Jakarta, IDN Times - PT Timah (Persero) Tbk atau TINS mengungkapkan terjadinya penurunan ekspor timah Indonesia sejak 2022 hingga saat ini yang disebabkan oleh beberapa faktor, termasuk tambang ilegal di Bangka Belitung (Babel).
Praktek penambangan timah tanpa izin di Bangka Belitung disebut karena tata kelola pertimahan yang belum membaik. Kondisi tersebut secara negatif memengaruhi bisnis pertambangan di Indonesia, termasuk perusahaan milik negara tersebut.

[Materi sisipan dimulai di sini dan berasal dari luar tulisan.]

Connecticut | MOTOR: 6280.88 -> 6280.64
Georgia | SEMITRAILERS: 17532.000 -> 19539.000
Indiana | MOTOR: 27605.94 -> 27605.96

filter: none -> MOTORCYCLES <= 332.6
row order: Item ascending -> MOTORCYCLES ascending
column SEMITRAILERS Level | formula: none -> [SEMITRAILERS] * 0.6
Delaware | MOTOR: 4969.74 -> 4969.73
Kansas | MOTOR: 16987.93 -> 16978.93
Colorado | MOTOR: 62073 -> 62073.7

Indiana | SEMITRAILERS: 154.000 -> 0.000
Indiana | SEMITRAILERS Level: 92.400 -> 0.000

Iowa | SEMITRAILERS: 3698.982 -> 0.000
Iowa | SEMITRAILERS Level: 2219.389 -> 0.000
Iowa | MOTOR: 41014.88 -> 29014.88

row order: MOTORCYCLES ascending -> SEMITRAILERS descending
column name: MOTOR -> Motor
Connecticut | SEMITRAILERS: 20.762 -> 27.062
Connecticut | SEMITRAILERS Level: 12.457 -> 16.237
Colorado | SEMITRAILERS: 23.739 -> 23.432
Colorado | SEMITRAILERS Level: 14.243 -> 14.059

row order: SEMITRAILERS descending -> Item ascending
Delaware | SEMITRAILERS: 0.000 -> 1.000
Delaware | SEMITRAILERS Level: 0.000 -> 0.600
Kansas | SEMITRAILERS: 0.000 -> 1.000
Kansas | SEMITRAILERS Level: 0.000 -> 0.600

Faktor lain yang menyebabkan penurunan ekspor adalah lambatnya pemulihan perekonomian global dan domestik serta tekanan harga logam timah dunia pada 2023, yang dipengaruhi oleh penguatan mata uang AS dan menurunnya permintaan timah karena tingginya persediaan di London Metal Exchange (LME).

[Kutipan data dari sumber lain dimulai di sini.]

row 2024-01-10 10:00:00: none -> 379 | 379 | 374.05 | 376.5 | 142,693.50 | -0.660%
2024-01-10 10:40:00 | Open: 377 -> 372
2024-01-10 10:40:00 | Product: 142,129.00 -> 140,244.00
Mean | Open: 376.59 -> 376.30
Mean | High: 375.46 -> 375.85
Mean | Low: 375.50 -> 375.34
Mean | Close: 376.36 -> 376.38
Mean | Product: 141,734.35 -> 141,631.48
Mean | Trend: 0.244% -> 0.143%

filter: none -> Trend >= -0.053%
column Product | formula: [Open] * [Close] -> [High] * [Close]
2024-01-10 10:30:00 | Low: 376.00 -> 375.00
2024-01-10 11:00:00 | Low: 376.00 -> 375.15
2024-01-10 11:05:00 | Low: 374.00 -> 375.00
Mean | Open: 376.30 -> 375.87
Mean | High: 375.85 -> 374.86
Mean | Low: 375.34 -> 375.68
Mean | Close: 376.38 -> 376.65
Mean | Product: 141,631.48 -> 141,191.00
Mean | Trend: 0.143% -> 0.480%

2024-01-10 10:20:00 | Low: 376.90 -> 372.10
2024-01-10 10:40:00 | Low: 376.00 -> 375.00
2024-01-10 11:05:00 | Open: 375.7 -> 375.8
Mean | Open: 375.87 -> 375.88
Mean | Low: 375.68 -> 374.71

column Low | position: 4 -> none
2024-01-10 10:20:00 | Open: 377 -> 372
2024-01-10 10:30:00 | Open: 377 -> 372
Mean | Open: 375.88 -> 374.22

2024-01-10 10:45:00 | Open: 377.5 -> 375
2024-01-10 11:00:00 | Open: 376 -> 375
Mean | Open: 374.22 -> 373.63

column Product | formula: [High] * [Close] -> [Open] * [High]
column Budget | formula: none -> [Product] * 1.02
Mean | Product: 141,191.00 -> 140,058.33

"Kondisi ekonomi global dan domestik yang belum membaik serta lemahnya permintaan logam timah global ditengah aktivitas penambangan tanpa izin berdampak pada kinerja perseroan di tahun 2023,” kata Direktur Keuangan dan Manajemen Risiko TINS Fina Eliani dalam keterangan tertulis, dikutip Senin (1/4/2024).